Diamond also proposes a geographical explanation of why western European societies, rather than other Eurasian powers such as China, have become the dominant occupiers, claiming European geography supports balkanization into smaller, closer, nation-states, constrained by natural barriers of mountains, rivers, and coastlines. The threat posed by immediate neighbors ensured that governments pressing economic and technological advancements soon remedy their mistakes or lose out to compete relatively quickly, while the region's leading powers change over time. Other developed cultures are developed in areas where the geography is conducive to large, monolithic, isolated, unchallenged monarchies that may have forced the state to reverse the wrong policies such as China which prohibits the construction of ships. Western Europe has also benefited from the more temperate climate of Southwest Asia where intense agriculture ultimately destroys the environment, encourages desertification, and injures soil fertility.
Agriculture
Weapons, Germs and Steel are of the opinion that cities need adequate supply of food, and thus depend on agriculture. Because farmers do food-providing jobs, the division of labor allows others to be free to pursue other functions, such as mining and literacy.
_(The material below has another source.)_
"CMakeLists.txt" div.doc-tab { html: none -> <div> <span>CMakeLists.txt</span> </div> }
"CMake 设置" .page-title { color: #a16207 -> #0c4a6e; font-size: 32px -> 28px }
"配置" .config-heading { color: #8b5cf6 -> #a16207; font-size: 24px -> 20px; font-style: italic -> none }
An important trap for agricultural development is the availability of wildly edible plant species suitable for domestication. Agriculture emerges at the beginning of the Fertile Crescent because it has many wild and nutritious wheat and wild varieties of wildlife. Instead, American farmers must strive to develop corn as a useful food from possible wild ancestors, teosinte.
Also important for the transition from hunter-gatherer to agrarian society of cities is the presence of 'big' pets, raised for meat, work, and long distance communication. Diamond identifies only 14 major mammal species cultivated worldwide. The five most useful (cows, horses, sheep, goats, and pigs) are derivatives of endemic species into Eurasia. Of the remaining nine, only two (llama and alpaca both South America) are derived from land outside the temperate Eurasian region.
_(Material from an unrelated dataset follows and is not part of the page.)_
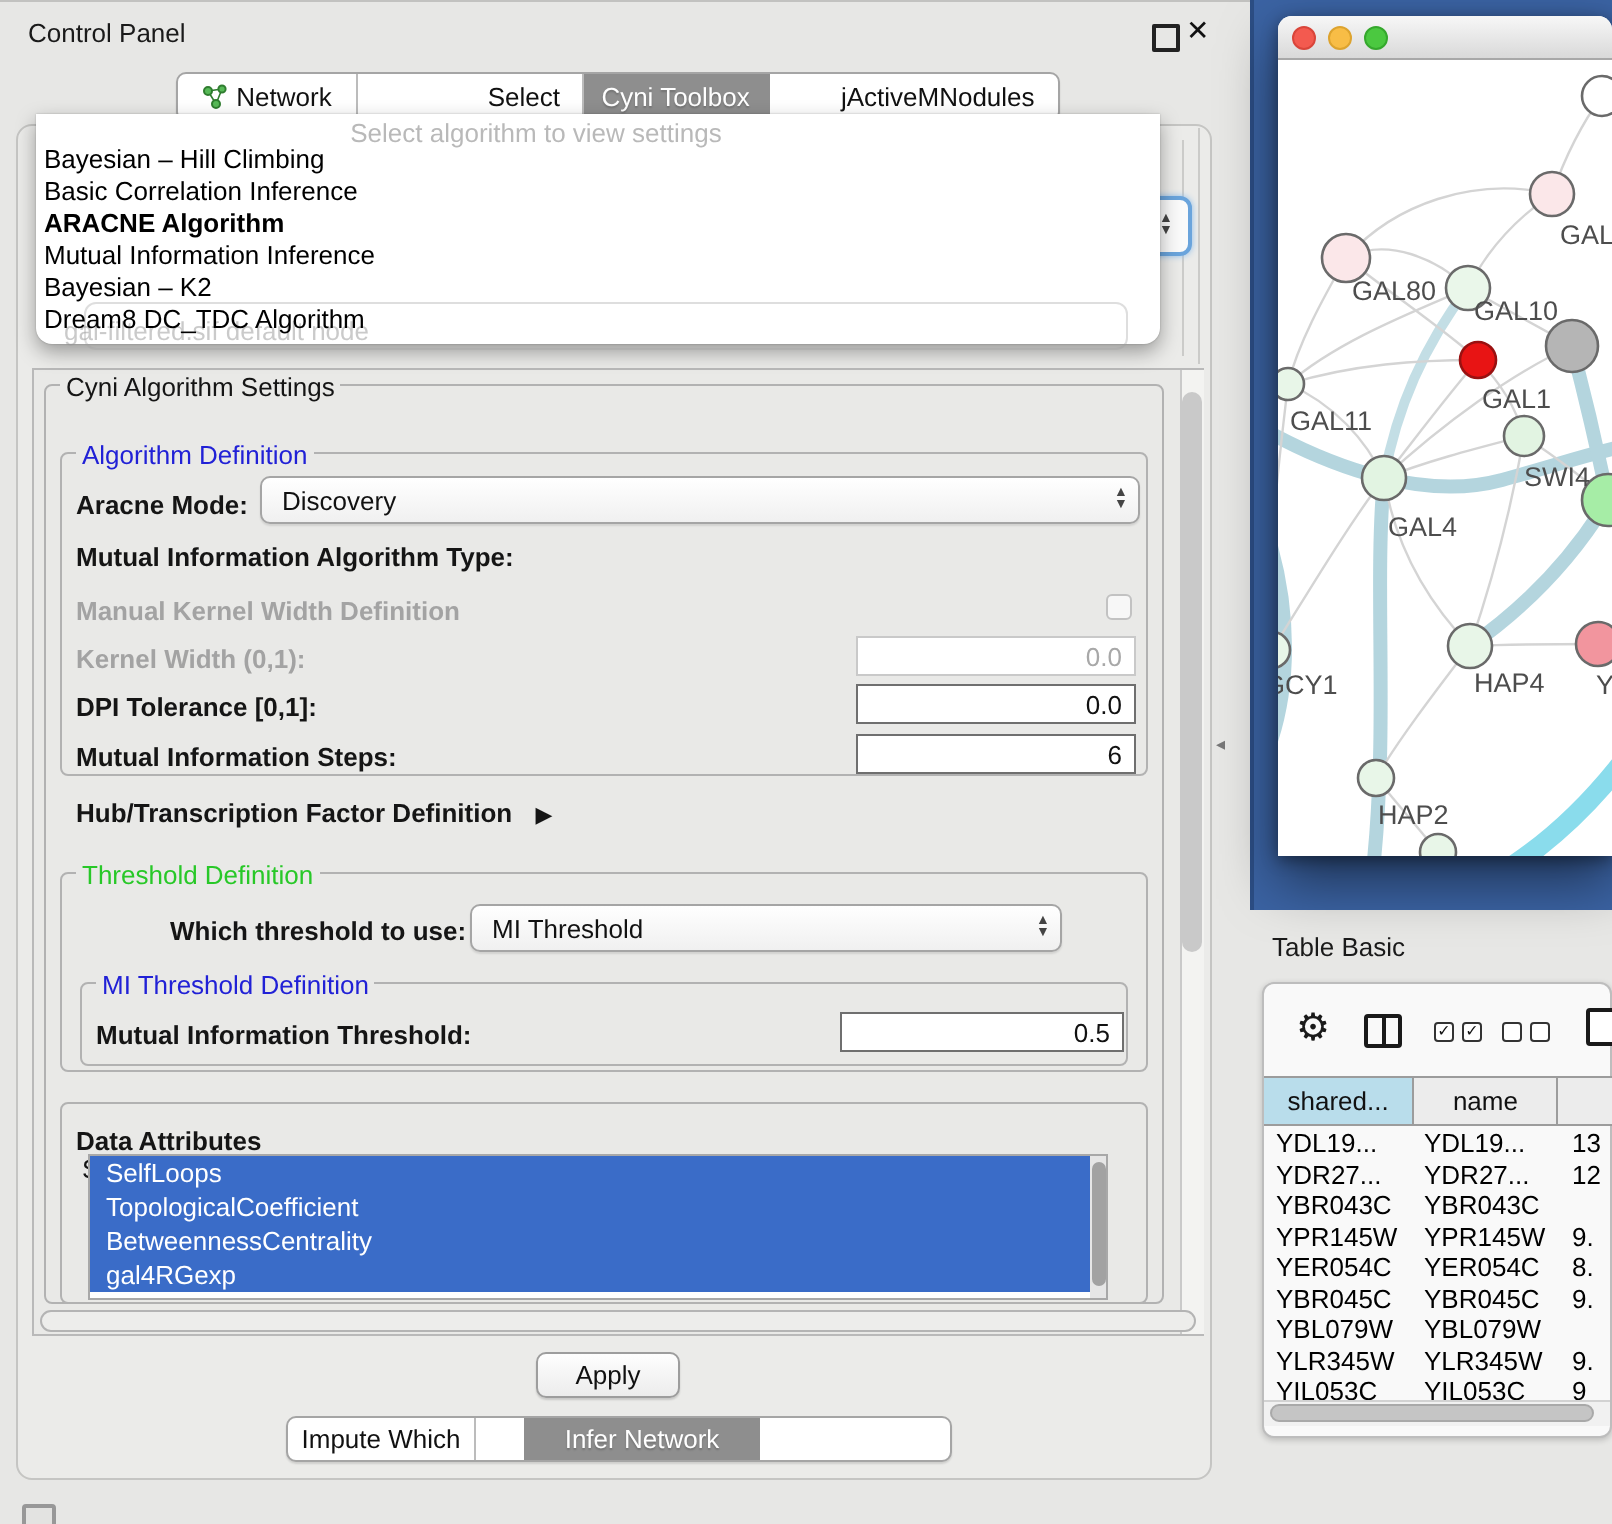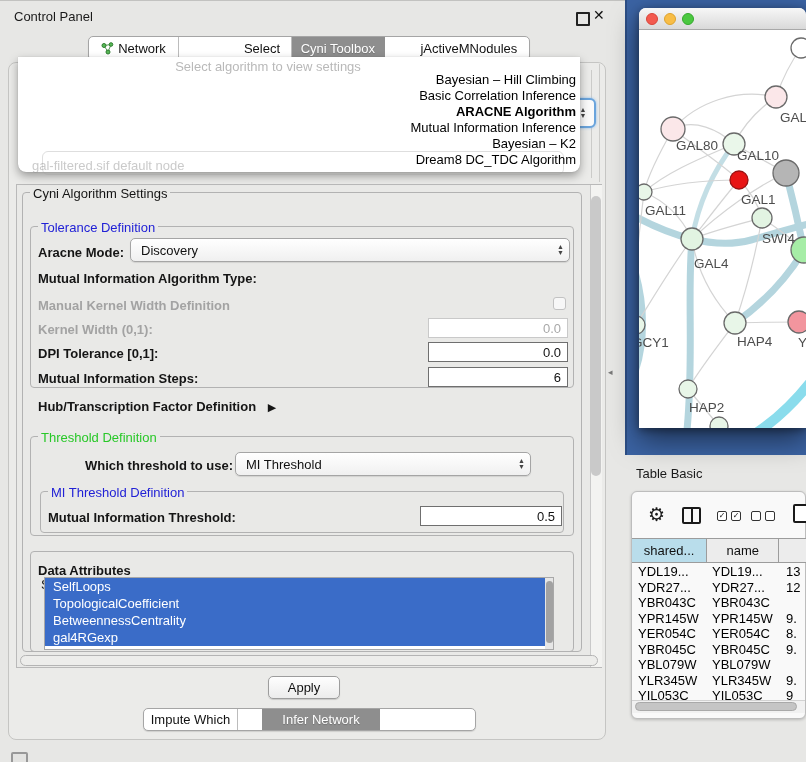"Bayesian – Hill Climbing" .dd-item { text-align: right -> none }
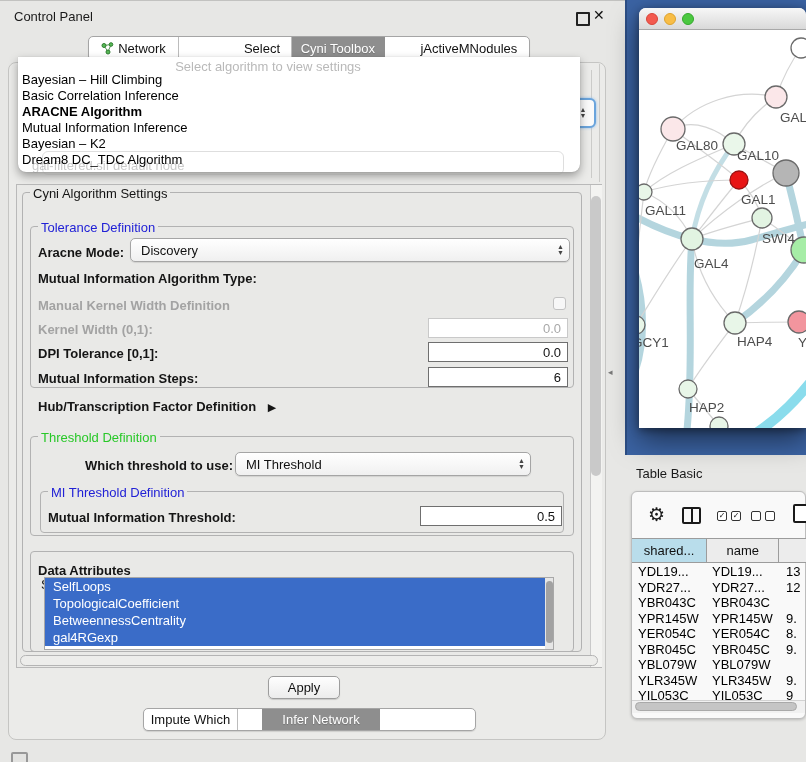"Tolerance Definition" div.legend { text: Tolerance -> Algorithm }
Because of Anna Karenina's principle, surprisingly some animals are suitable for domestication. Diamond identifies six criteria including animals that are quite benign, gregarious, willing to breed in captivity and have a hierarchy of social dominance. Therefore, there are not many African mammals such as zebras, antelopes, cape buffalo, and African elephants ever tamed (although some can be domesticated, they are not easily raised in captivity). The Holocene extinction event eliminated many megafauna that, if they survived, may have been a candidate species, and Diamond argues that the extinction pattern is worse on the continent where animals with no previous human experience are exposed to humans who already have advanced hunting techniques (eg. America and Australia).
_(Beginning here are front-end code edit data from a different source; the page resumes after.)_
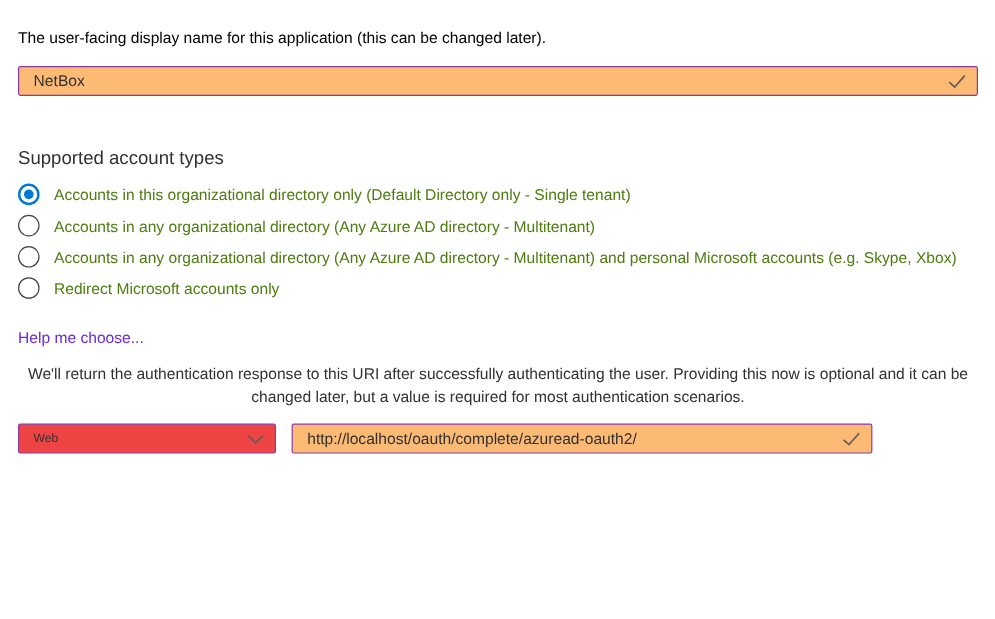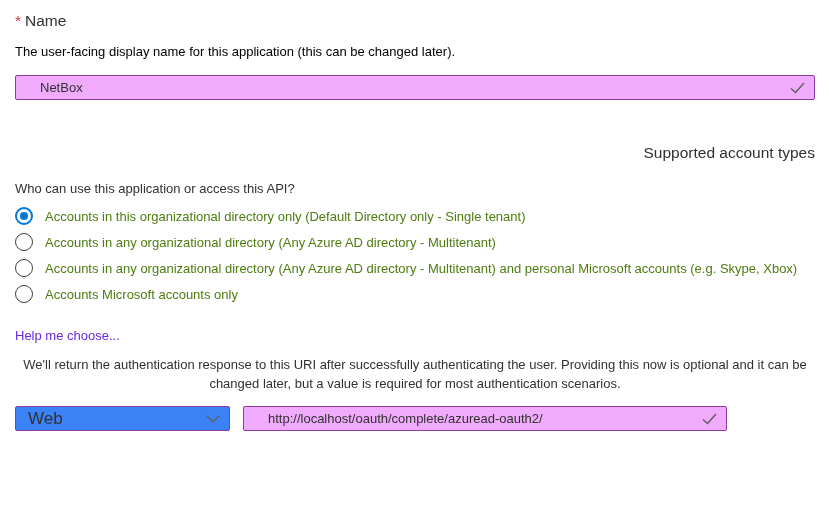"* Name" div.section-heading { html: <div> <span>*</span><span>Name</span> </div> -> none }
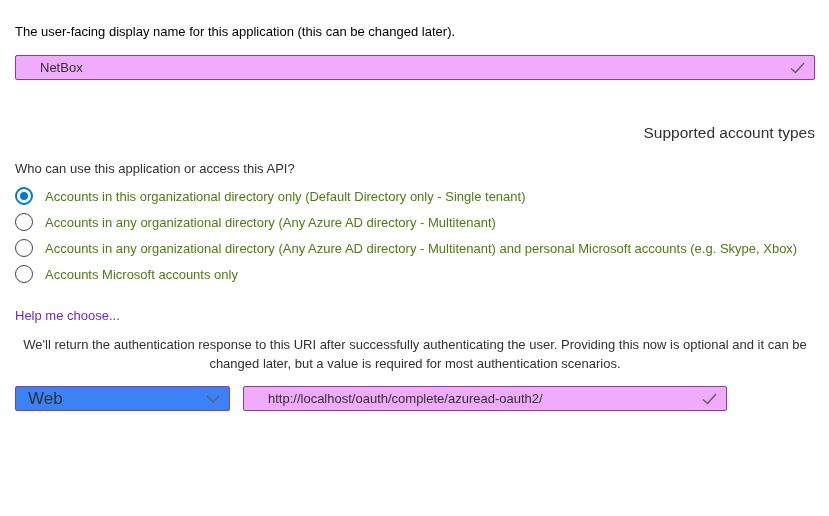"NetBox" .text-input { background: #f0abfc -> #fdba74; padding: 0 30px 0 24px -> 0 30px 0 12px }
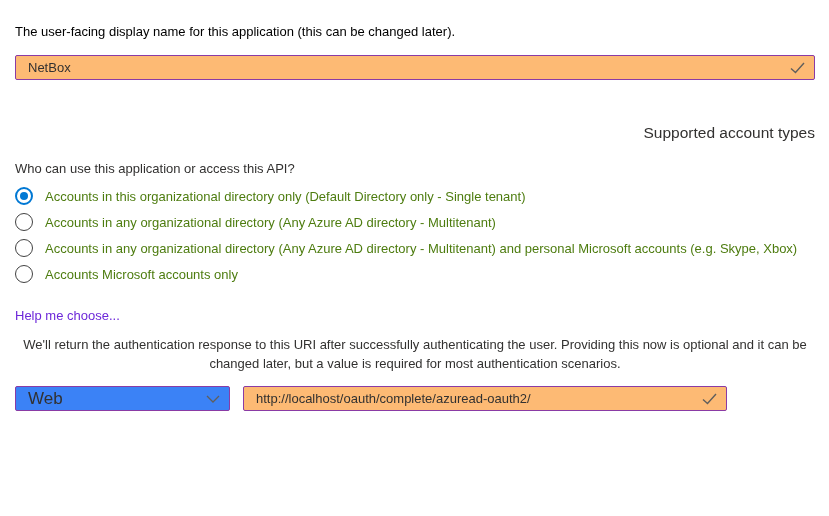"Supported account types" .section-2 { text-align: right -> none }
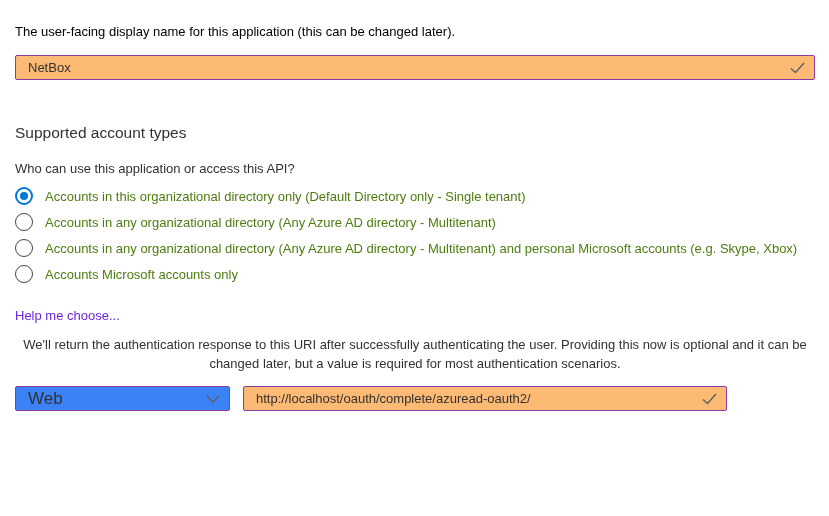"Who can use this application" div.question { html: <div>Who can use this application or access this API?</div> -> none }
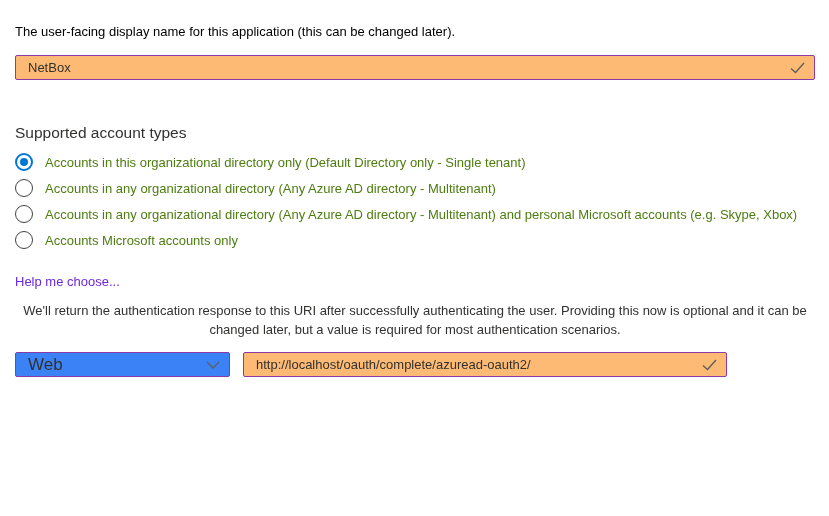"Accounts Microsoft accounts only" span.radio-label { text: Accounts -> Redirect }
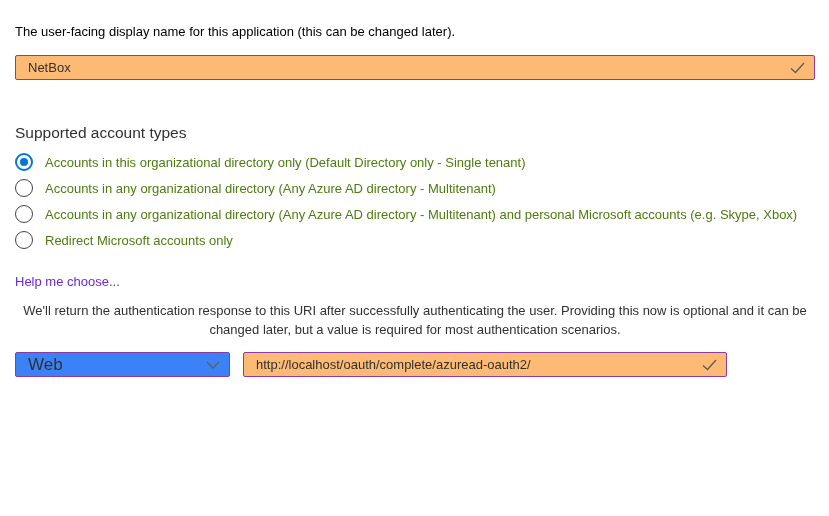"Web" .select-box { background: #3b82f6 -> #ef4444; font-size: 17px -> 10px }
Smaller pets such as dogs, cats, chickens, and guinea pigs may be valuable in various ways to agricultural societies, but will not be sufficient in them to retain large-scale agrarian societies. Important examples are the use of larger animals such as cows and horses on plowing soils, allowing far greater plant productivity and the ability to farm soil types and soil types much more than is possible only by the strength of human muscles. Large domestic animals also have an important role in the transportation of goods and people remotely, giving the people who have them considerable military and economic benefits.
Geography
Diamond also argues that geography shapes human migration, not only by making travel difficult (especially by latitude), but by how climate affects where cultivable animals can easily travel and where plants can ideally grow easily because of the sun.
The dominant theory of Out of Africa states that modern humans develop in the east of the Great Rift Valley on the African continent at one time or another. The Sahara keeps people from migrating north to the Fertile Crescent, until later when the Nile River valley becomes accommodative.
Diamond continues to describe the story of human development to the modern era, through rapid technological developments, and its dire consequences on hunter-gatherer cultures around the world.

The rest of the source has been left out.